What is Biofilter 4?

Biofilter 4 provides a persistent, versioned biological knowledge base that replaces traditional file-based annotation workflows with a reusable, query-driven platform.

Instead of repeatedly generating transient annotation files, Biofilter 4 enables users to:

  • ingest curated biological knowledge once,
  • store it in a normalized, entity-based schema,
  • reuse and query that knowledge across analyses, projects, and environments.

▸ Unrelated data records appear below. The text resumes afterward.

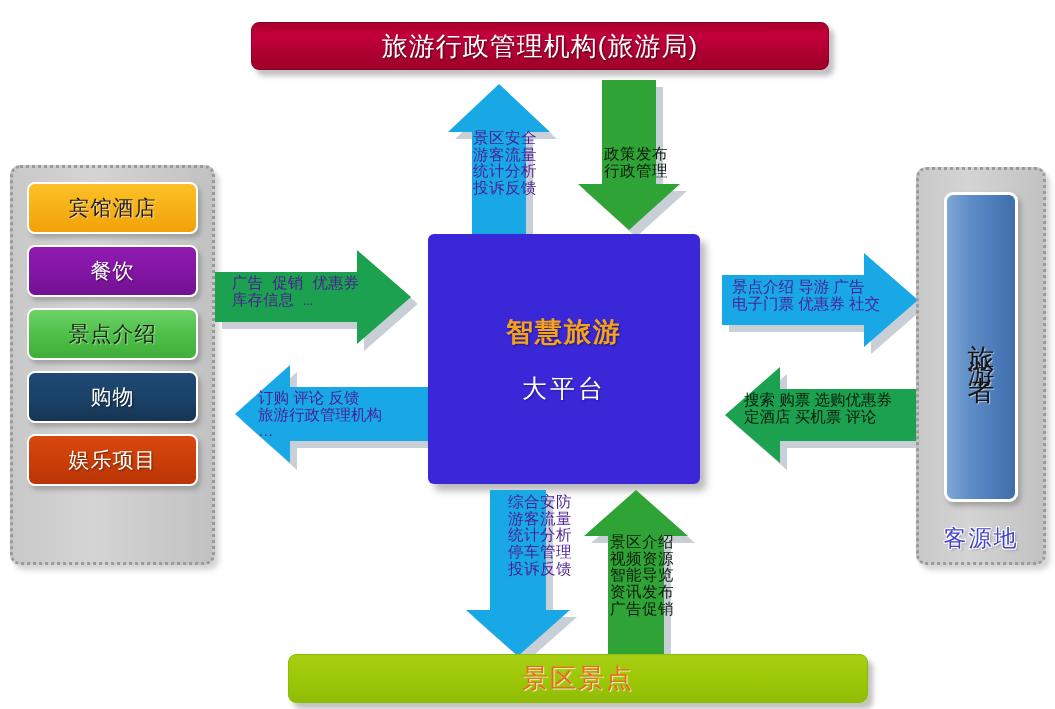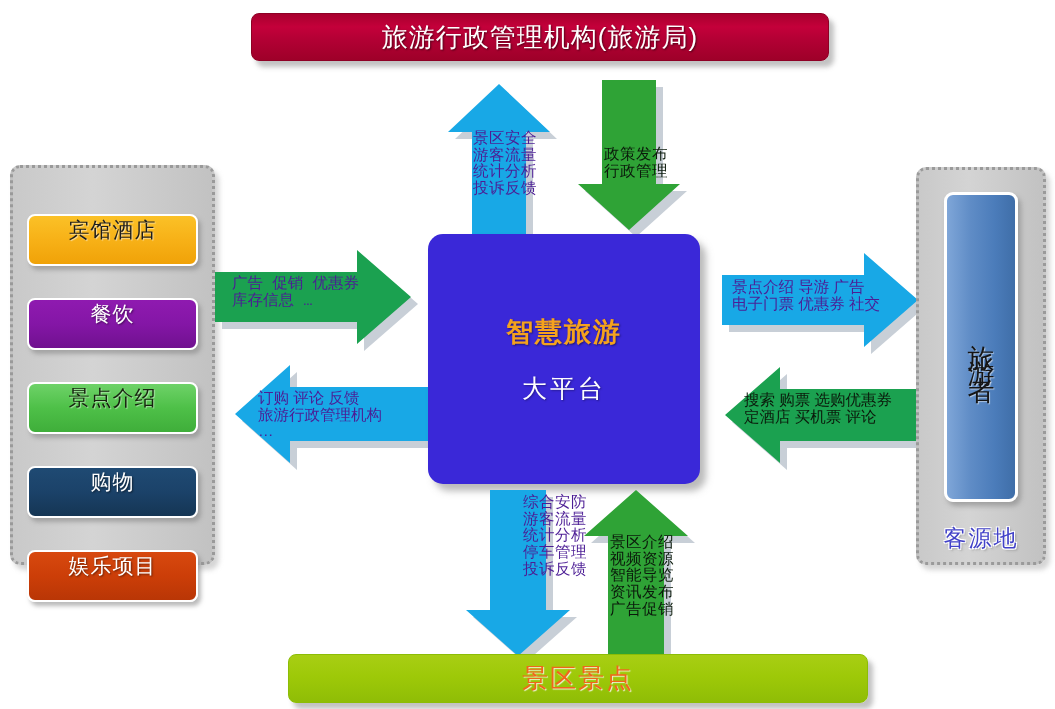"旅游行政管理机构(旅游局)" #gov-banner { top: 13px -> 22px }
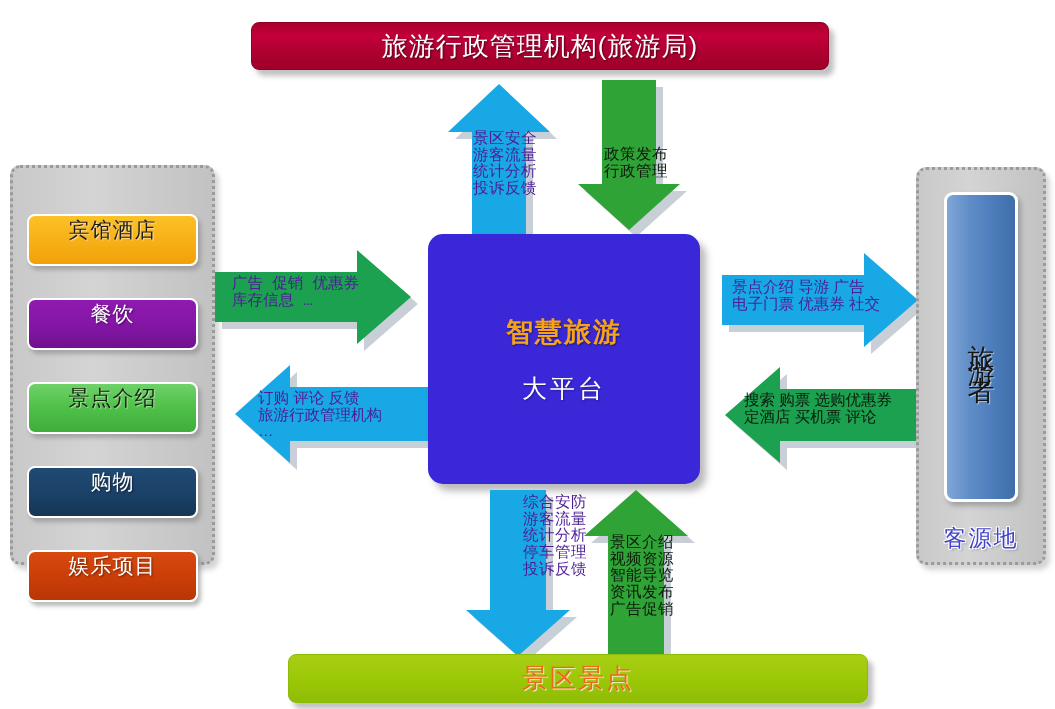"宾馆酒店" .mbox { align-items: flex-start -> center; margin-top: 32px -> none }
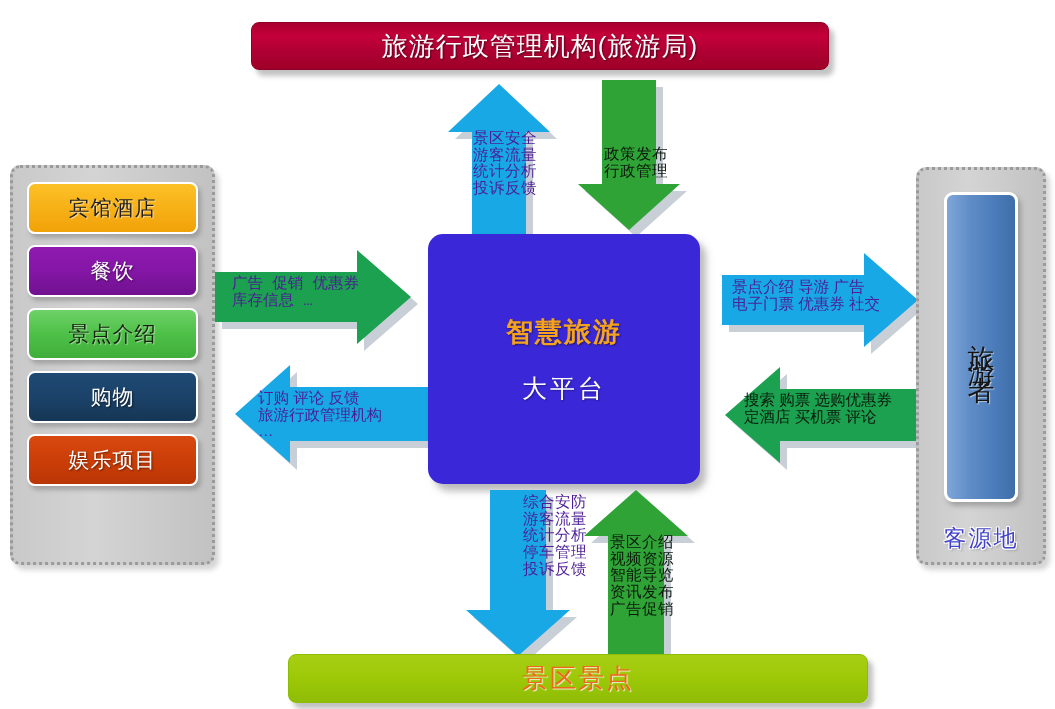"智慧旅游" #platform { border-radius: 15px -> 6px }
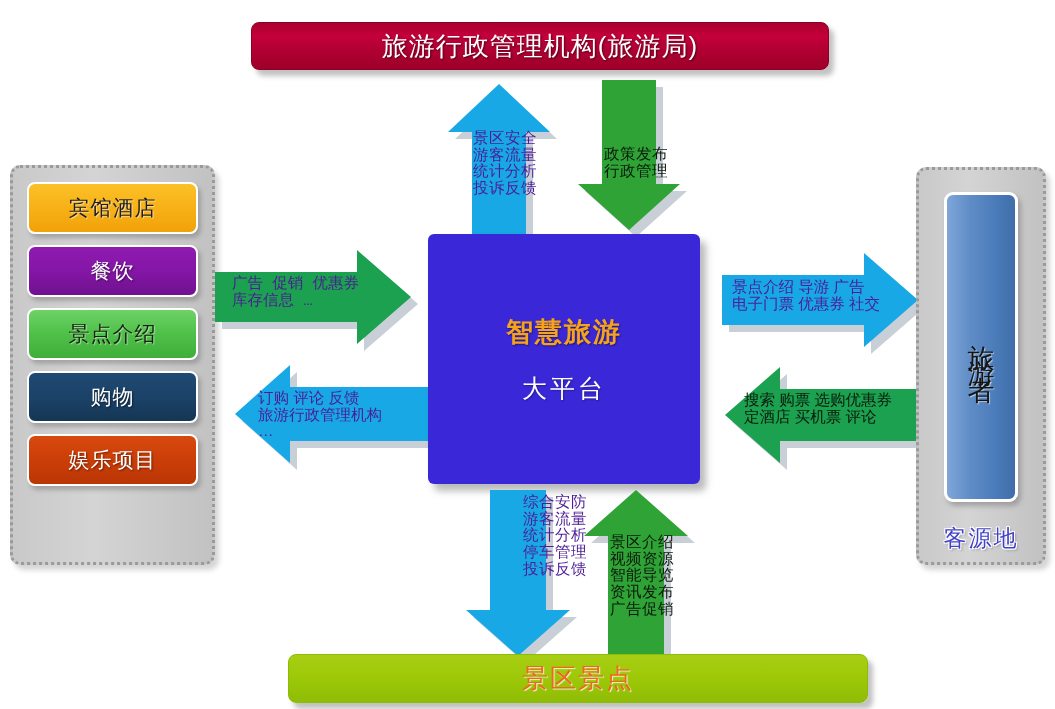"综合安防" div.alabel { left: 33px -> 18px }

Biofilter 4 is designed to support both exploratory research and production-scale workflows.


Key Features

  • Entity-centric data model

    • Canonical entities (Gene, Variant, Disease, Protein, Pathway, etc.)
    • Rich alias and cross-reference support
  • Persistent knowledge layer

    • Versioned ETL packages
    • Full provenance tracking by data source and load
  • Modular ETL architecture

    • Data Transformation Packages (DTPs)
    • Explicit separation of master data and relationships
  • High-performance ingestion

    • Managed indexing strategy
    • Optimized for large-scale sources (e.g. dbSNP, UniProt)
  • Multiple interaction layers

    • Python API
    • ORM-based Query layer
    • Reusable Reports
    • Command-line interface (CLI)
  • Multi-database support

    • SQLite (local development)
    • PostgreSQL (production and large-scale deployments)

Architecture Overview

At a high level, Biofilter 4 consists of:

  • ETL Layer

    • Ingests external biological sources into a normalized schema
    • Tracks execution via ETL Packages
  • Core Schema

    • Entity, Alias, Relationship, and Domain Master tables
    • Designed for extensibility and long-term evolution
  • Query Layer

    • ORM-backed, Python-first access to the knowledge base
    • Foundation for reports and advanced analysis
  • Report Layer

    • Curated, reusable biological queries
    • Standardized outputs as pandas DataFrames

Repository Structure (simplified)

biofilter/
├── alembic/          # Database migrations
├── cli/              # CLI commands and entrypoints
├── core/             # Core orchestration logic
├── db/               # Database models and schema
├── etl/              # ETL framework and DTPs
├── query/            # Query layer
├── report/           # Report framework
├── tools/            # Developer and admin utilities
├── utils/            # Shared helpers
├── biofilter.py      # Main Biofilter entry point
├── cli.py            # CLI bootstrap

docs/
├── source/           # Sphinx documentation source
└── requirements.txt  # Documentation build requirements

Documentation

The full User Guide and Developer Guide are hosted on Read the Docs:

📖 https://biofilter.readthedocs.io/en/latest/

The documentation covers:

  • Installation and setup
  • Data sources and ETL design
  • Writing DTPs
  • Managed indexes
  • Entity and alias registration
  • Query layer internals
  • Writing and extending reports
  • Developer tooling and project structure

Status

  • Current version: Biofilter 4 (active development)
  • Schema: Entity-centric, versioned
  • ETL: Modular DTP-based ingestion
  • Stability: Actively evolving; APIs and schema may continue to evolve prior to a formal 4.0 release

Contributing

Contributions, feedback, and design discussions are welcome.

When contributing:

  • Follow existing architectural patterns (Entities, DTPs, Reports).
  • Keep provenance and reproducibility as first-class concerns.
  • Prefer ORM-based logic over raw SQL when possible.
  • Document new features in the appropriate section of the docs.

License

...


Acknowledgements

Biofilter builds on years of development and scientific usage across multiple generations of the framework. Biofilter 4 represents a continuation of this work, redesigned to support modern data volumes, richer biological relationships, and long-term sustainability.

Project details


Download files

Download the file for your platform. If you're not sure which to choose, learn more about installing packages.

Source Distribution

biofilter-4.0.0.tar.gz (262.4 kB view details)

Uploaded Source

Built Distribution

If you're not sure about the file name format, learn more about wheel file names.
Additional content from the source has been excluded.